Elvis Andrus is 24 years, 7 months and 6 days old. That makes him 4 years, 3 months and 3 days younger than Craig Gentry, who's going into his second full year as a Ranger. As Lone Star Ball founder Adam Morris pointed out on Twitter, it makes him a single day older than prospect Mike Olt, who's in AAA waiting his turn. Players who attain the type of success Andrus has at this young an age generally go on to phenomenal careers. Here's the full list of shortstops from 1938 to today who were more valuable to their teams from the age of 20 to 23 than Andrus has been.
Alex Rodriguez (14-time all-star, 3-time MVP)
Cal Ripken (19-time all-star, Hall of Famer)
Jim Fregosi (6-time all-star)
That's it. Three guys. Three guys in the last 75 years.
Here's the point: Elvis Andrus is in rare company. We dismiss him as a punchless defensive specialist because we have that ingrained in our heads, but he's younger than a lot of rookies. Elvis isn't done growing by any means. The Elvis you'd have seen when his contract expired in November of 2014 could have been a totally different player, one very capable of busting way past Jose Reyes' six-year, $108 milllion and reaching that hallowed salary level reserved for Jeter and Tulowitzki.
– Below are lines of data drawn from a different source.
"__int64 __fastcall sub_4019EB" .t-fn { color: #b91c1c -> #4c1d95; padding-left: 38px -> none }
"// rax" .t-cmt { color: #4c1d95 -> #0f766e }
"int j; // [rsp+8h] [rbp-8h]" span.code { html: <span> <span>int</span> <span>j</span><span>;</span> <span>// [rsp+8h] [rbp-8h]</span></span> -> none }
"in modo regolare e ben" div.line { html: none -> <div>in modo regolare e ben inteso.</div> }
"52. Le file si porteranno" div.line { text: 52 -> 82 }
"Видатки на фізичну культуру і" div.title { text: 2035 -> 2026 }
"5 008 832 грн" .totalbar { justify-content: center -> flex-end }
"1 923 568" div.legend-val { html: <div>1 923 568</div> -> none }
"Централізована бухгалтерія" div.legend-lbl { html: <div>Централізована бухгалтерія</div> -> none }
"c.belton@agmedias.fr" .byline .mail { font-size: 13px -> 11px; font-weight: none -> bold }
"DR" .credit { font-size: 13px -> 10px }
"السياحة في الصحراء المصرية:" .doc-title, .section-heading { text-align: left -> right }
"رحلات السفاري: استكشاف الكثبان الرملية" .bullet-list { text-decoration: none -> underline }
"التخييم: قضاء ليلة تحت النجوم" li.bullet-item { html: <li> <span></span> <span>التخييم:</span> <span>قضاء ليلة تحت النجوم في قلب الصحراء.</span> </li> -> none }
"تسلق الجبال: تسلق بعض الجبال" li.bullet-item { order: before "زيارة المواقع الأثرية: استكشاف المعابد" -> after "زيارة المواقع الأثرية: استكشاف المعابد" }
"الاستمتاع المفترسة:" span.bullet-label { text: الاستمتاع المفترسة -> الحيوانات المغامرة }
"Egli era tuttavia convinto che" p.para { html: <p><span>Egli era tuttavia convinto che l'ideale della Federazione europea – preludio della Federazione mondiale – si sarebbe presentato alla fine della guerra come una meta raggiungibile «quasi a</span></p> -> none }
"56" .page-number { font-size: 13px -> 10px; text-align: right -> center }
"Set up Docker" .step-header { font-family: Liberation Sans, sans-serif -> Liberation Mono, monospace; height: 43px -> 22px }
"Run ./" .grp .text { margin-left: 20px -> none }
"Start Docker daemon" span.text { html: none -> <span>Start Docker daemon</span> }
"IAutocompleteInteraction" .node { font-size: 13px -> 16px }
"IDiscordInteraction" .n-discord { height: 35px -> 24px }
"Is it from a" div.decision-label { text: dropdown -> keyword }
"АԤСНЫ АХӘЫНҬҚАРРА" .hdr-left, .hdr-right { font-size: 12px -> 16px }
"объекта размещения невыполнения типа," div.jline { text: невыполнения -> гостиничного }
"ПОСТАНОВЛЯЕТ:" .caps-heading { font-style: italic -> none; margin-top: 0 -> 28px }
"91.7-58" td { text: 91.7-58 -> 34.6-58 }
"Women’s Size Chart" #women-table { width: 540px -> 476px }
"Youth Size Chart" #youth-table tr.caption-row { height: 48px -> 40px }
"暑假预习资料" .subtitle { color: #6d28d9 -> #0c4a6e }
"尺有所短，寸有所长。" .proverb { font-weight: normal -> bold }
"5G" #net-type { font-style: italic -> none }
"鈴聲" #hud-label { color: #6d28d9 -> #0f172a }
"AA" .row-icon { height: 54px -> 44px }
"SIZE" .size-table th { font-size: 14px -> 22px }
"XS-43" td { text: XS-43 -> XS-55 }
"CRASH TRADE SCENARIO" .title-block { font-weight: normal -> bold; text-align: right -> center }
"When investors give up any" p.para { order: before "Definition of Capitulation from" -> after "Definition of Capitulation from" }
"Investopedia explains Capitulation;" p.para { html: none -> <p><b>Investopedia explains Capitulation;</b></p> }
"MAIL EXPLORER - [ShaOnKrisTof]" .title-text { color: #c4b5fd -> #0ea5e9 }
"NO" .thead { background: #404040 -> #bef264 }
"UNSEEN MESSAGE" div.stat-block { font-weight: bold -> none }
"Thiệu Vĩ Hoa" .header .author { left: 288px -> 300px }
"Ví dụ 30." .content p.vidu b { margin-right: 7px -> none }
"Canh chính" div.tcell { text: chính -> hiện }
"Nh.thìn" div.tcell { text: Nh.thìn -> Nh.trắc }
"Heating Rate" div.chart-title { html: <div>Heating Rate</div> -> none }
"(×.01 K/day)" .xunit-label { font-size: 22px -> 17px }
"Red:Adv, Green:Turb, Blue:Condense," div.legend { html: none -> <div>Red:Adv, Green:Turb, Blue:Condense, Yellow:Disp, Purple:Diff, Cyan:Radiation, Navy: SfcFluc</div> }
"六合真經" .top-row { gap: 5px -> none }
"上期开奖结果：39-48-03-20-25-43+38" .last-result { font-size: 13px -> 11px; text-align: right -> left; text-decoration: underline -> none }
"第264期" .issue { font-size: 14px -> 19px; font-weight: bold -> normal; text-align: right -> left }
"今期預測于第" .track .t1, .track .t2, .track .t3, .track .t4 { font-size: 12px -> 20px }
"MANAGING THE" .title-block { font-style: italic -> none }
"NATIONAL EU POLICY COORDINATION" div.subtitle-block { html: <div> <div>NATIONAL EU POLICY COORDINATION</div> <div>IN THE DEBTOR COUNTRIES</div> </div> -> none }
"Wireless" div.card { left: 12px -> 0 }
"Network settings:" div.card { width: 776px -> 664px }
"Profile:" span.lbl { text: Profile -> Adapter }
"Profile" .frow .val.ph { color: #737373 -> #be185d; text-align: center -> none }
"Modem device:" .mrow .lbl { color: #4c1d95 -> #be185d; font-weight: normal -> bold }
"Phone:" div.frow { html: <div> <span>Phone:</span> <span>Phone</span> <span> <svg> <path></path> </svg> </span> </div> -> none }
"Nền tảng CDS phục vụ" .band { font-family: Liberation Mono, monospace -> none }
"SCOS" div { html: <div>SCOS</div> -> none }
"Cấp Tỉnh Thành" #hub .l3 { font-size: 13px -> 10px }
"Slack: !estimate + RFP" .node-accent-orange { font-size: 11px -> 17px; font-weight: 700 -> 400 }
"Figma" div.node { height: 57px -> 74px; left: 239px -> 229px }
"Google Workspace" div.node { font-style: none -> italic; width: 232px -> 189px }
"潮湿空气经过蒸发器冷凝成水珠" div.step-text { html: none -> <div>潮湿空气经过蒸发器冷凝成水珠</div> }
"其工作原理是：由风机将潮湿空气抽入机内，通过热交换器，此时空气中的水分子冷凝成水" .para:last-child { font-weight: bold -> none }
Getting Elvis locked up now allowed the Rangers to do a couple of things -- a couple of important things.
First off, it gave them security. For the rest of this decade, the Texas Rangers will have Elvis Andrus. That's huge. They have a sure thing, a star, at a position where talent has become very scarce.
Second, they paid the going rate for Elvis as he is. Over four years in the league, Elvis has been worth $57.4M, an average of right around $14.5 million. Adjust for a yearly five percent inflation, and Elvis could easily be worth his contract without improving at all. By locking Elvis up now, rather than waiting for him to have a breakout year or 29 competing bidders, the team got him at a relatively cheap rate. Teams give huge contracts to free agents because they provide certainty, because of what they've done. They almost never expect them to improve. The reason Alex Rodriguez got $250M+ here was that he hit the market at 25 years old. Scott Boras told the Rangers they could reasonably expect to get a decade of elite play... and he was right. For all his faults, A-Rod was tremendous over that decade (That SECOND $250M+ contract, though.... Woof).
The Elvis investment provides a rare blend of certainty and upside. Historical logic, conventional trends and the hunches of some of the best baseball people I know indicate Elvis Andrus' best days are ahead of him. The Rangers didn't wait for Elvis' best ways. They got this deal done now, securing a franchise cornerstone through his prime years. That's not just a smart baseball move. It's a beautiful thing for fans of the team, and one we don't get to see enough of.
Okay, great. Elvis is here for a decade. How does this affect the 2013 team? Quite a bit, I think.
The Rangers now have three very attractive middle infield options and only two middle infield positions. Oh, the humanity! One is 24 and just committed to being here for a decade. Another is (barely) 20 and the best prospect in the entire sport. The third is 30, entering a five-year contract and trying to rebound off a (still above-average) off-year. While he may not like it, Ian Kinsler is the third wheel here. Kinsler did not want to move to first base this season, scrapping the initial master plan for getting Profar to Arlington ASAP. Has he changed his mind? After one game and an Elvis signature.... no, still probably not.